T is the bully of the classroom, the tough guy. he doesn’t cry. 

i tiptoed over to him and kneeled down besides him and asked if he was okay. 

he nodded, quietly. “yeah, ms. wang. i just miss my dad.”

student T’s father was stabbed to death in a drunk fight about two years ago.  student T has intense, uncontrollable anger issues. he’s going to therapy, getting help, seeing counselors for anger management. he’s also my hardest kid to deal with almost every day. he yells out, he swears, he hits other students. he’s mean and rude and hurtful. whenever he’s upset, he lashes out at me, too. 

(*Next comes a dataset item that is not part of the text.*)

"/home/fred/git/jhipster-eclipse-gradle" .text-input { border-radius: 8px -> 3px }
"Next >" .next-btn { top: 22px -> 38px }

but i completely adore him, and he knows it. 

and kneeling there this afternoon beside him, i almost started crying, too. 

i can’t even imagine—can’t begin to fathom the amount of suffering student T must be going through inside. he’s nine years old and his father was killed. he’s nine years old and he shouldn’t have to hurt the way he does. 

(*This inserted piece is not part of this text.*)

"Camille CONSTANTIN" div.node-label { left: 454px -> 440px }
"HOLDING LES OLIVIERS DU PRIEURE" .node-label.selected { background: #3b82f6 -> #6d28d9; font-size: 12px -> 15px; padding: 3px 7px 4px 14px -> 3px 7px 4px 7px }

it just struck me all at once, hunched over there in our dirty poorly lit cafeteria with the awful acoustics. my world is so different than my students’ world. my world is brimming with love, care, gentleness and affection. i have literally the most perfect life imaginable. i have the support of amazing family, friends, and co-workers. i have constant affirmation of my worth, my intelligence, my value, my abilities. i have unconditional, all reliable love in my God and my faith. i have an established and respected community. i live in warmth and plenty. i lack nothing. absolutely nothing.

and this little boy who is nine years old whom i love with my whole heart breaks daily in ways i will never experience. 

it just struck me, that’s all. i wanted to write about things that strike me. i want to remember them even in years far past when student T is 29, when maybe i don’t teach anymore, when i’m not surrounded by heartbreak and suffering. i wanted to write because i think it’s so, so important to remember our blessings. 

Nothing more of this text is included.